Essie: A Concept-based Search Engine for Structured Biomedical Text
- Affiliations of the authors: Lister Hill National Center for Biomedical Communications, National Library of Medicine, Bethesda, MD, and Thoughtful Solutions, Inc., McLean, VA
- Correspondence and reprints: Nicholas C. Ide, Lister Hill National Center for Biomedical Communications, National Library of Medicine, 8600 Rockville Pike, Bethesda, MD 20894 e-mail: <ide{at}nlm.nih.gov>
- Received 31 July 2006
- Accepted 26 January 2007
Abstract
This article describes the algorithms implemented in the Essie search engine that is currently serving several Web sites at the National Library of Medicine. Essie is a phrase-based search engine with term and concept query expansion and probabilistic relevancy ranking.
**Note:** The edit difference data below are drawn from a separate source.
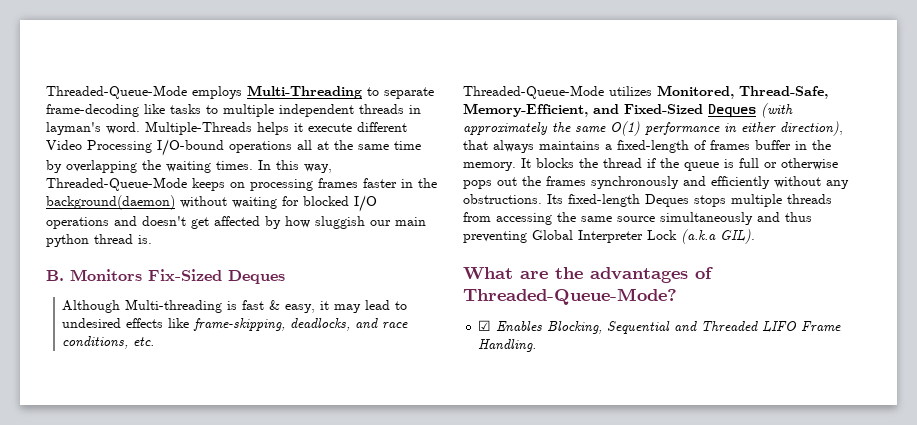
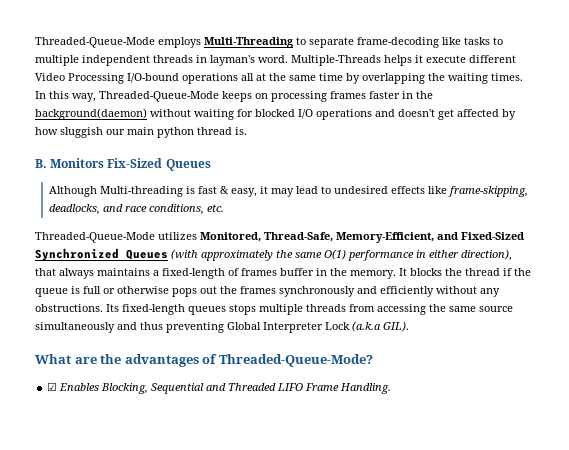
- B. Monitors Fix-Sized Deques
+ B. Monitors Fix-Sized Queues
- Threaded-Queue-Mode utilizes Monitored, Thread-Safe, Memory-Efficient, and Fixed-Sized Deques (with approximately the same O(1) performance in either direction), that always maintains a fixed-length of frames buffer in the memory.
+ Threaded-Queue-Mode utilizes Monitored, Thread-Safe, Memory-Efficient, and Fixed-Sized Synchronized Queues (with approximately the same O(1) performance in either direction), that always maintains a fixed-length of frames buffer in the memory.
- Its fixed-length Deques stops multiple threads from accessing the same source simultaneously and thus preventing Global Interpreter Lock (a.k.a GIL).
+ Its fixed-length queues stops multiple threads from accessing the same source simultaneously and thus preventing Global Interpreter Lock (a.k.a GIL).

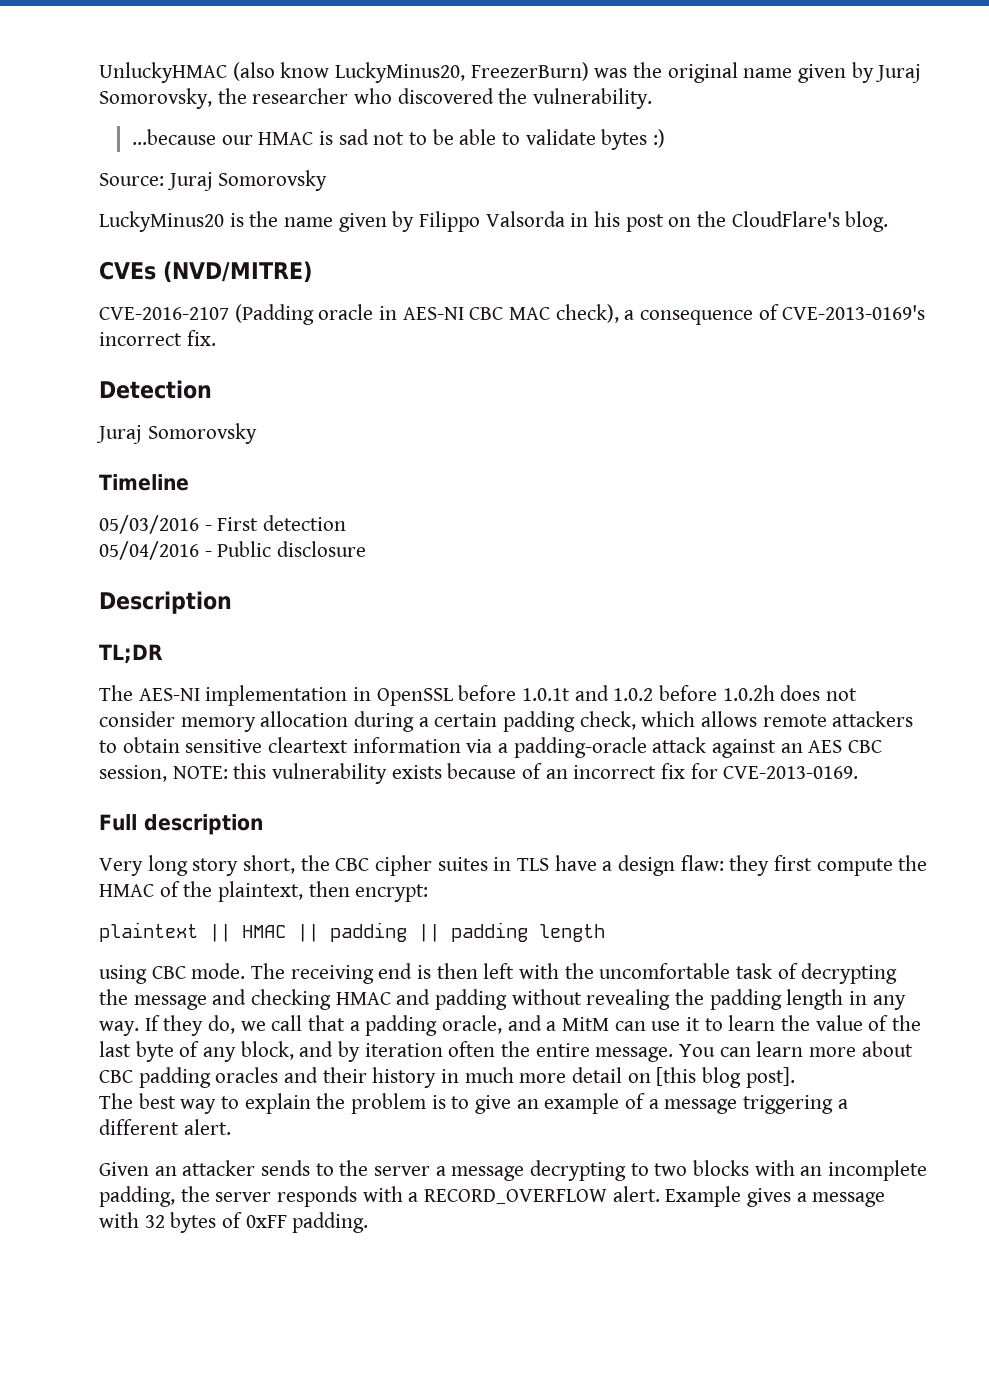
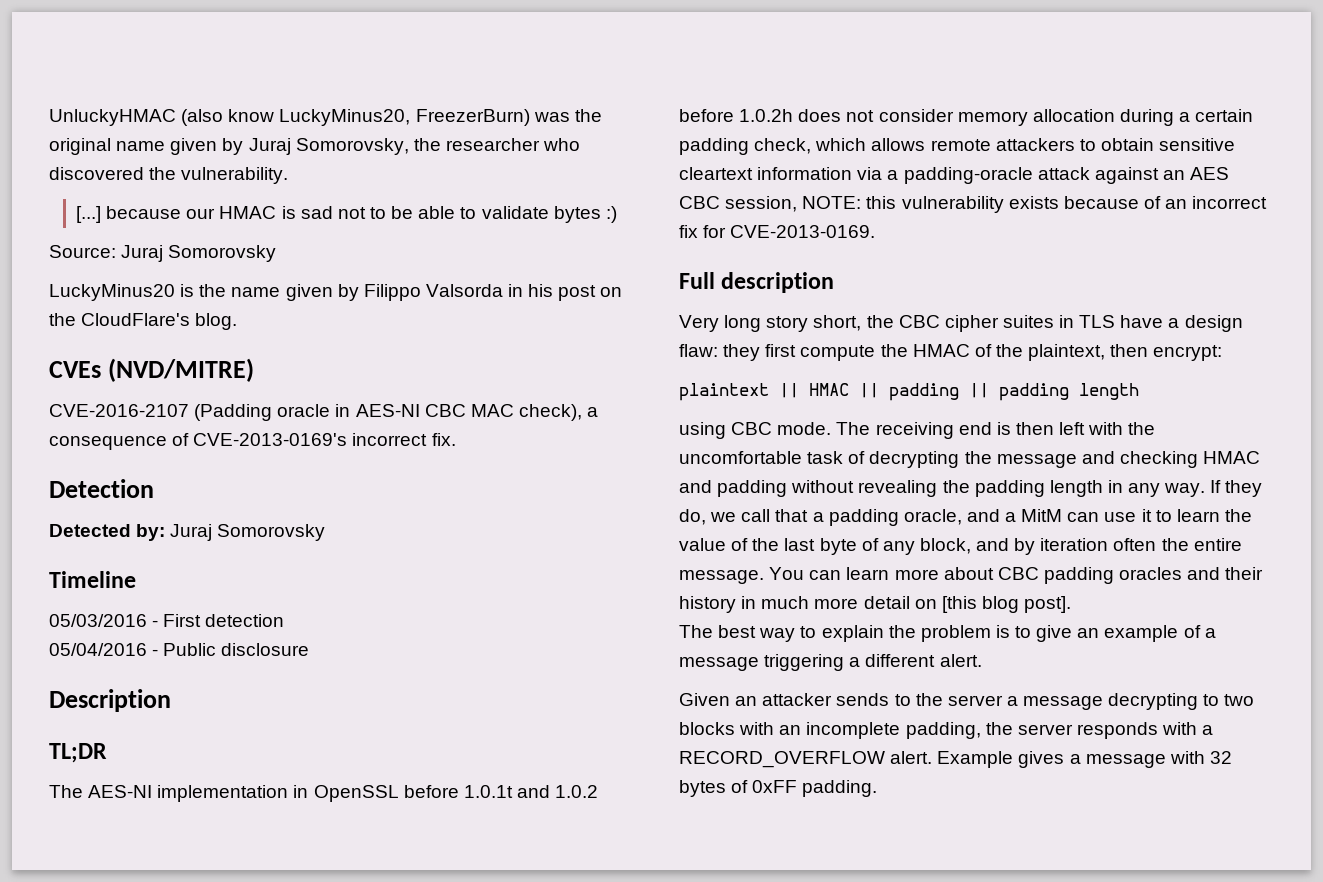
- ...because our HMAC is sad not to be able to validate bytes :)
+ [...] because our HMAC is sad not to be able to validate bytes :)
  Detection
- Juraj Somorovsky
+ Detected by: Juraj Somorovsky

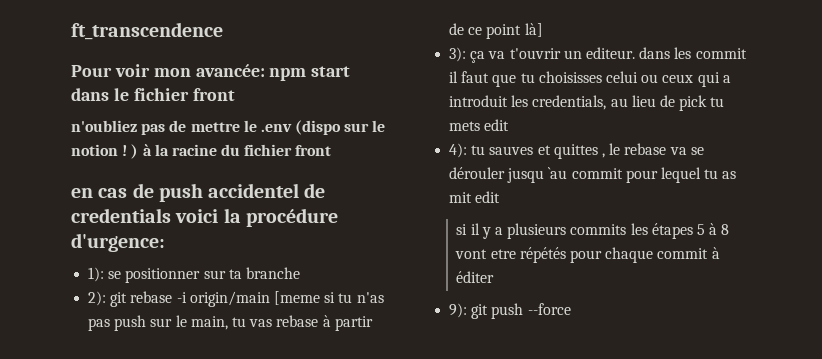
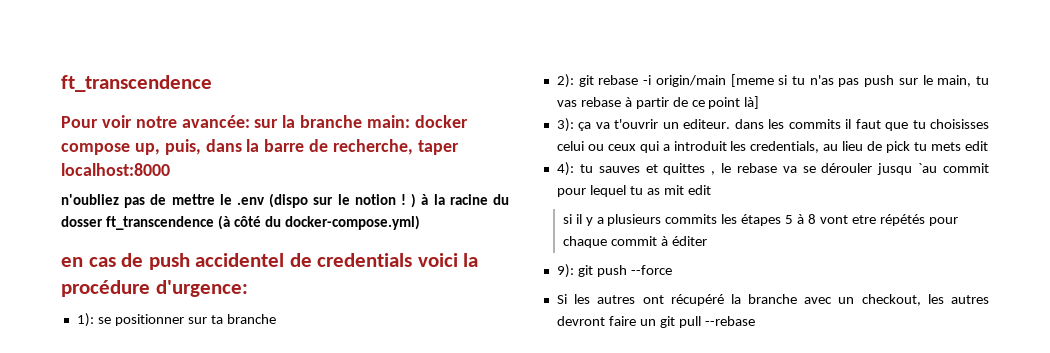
- Pour voir mon avancée: npm start dans le fichier front
+ Pour voir notre avancée: sur la branche main: docker compose up, puis, dans la barre de recherche, taper localhost:8000
- n'oubliez pas de mettre le .env (dispo sur le notion ! ) à la racine du fichier front
+ n'oubliez pas de mettre le .env (dispo sur le notion ! ) à la racine du dosser ft_transcendence (à côté du docker-compose.yml)
- 3): ça va t'ouvrir un editeur. dans les commit il faut que tu choisisses celui ou ceux qui a introduit les credentials, au lieu de pick tu mets edit
+ 3): ça va t'ouvrir un editeur. dans les commits il faut que tu choisisses celui ou ceux qui a introduit les credentials, au lieu de pick tu mets edit
+ Si les autres ont récupéré la branche avec un checkout, les autres devront faire un git pull --rebase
Essie’s design is motivated by an observation that query terms are often conceptually related to terms in a document, without actually occurring in the document text. Essie’s performance was evaluated using data and standard evaluation methods from the 2003 and 2006 Text REtrieval Conference (TREC) Genomics track. Essie was the best-performing search engine in the 2003 TREC Genomics track and achieved results comparable to those of the highest-ranking systems on the 2006 TREC Genomics track task. Essie shows that a judicious combination of exploiting document structure, phrase searching, and concept based query expansion is a useful approach for information retrieval in the biomedical domain.
Footnotes
-
This article is written by an employee of the US Government and is in the public domain. This article may be republished and distributed without penalty.
-
The views expressed in this paper do not necessarily represent those of any U.S. government agency, but rather reflect the opinions of the authors.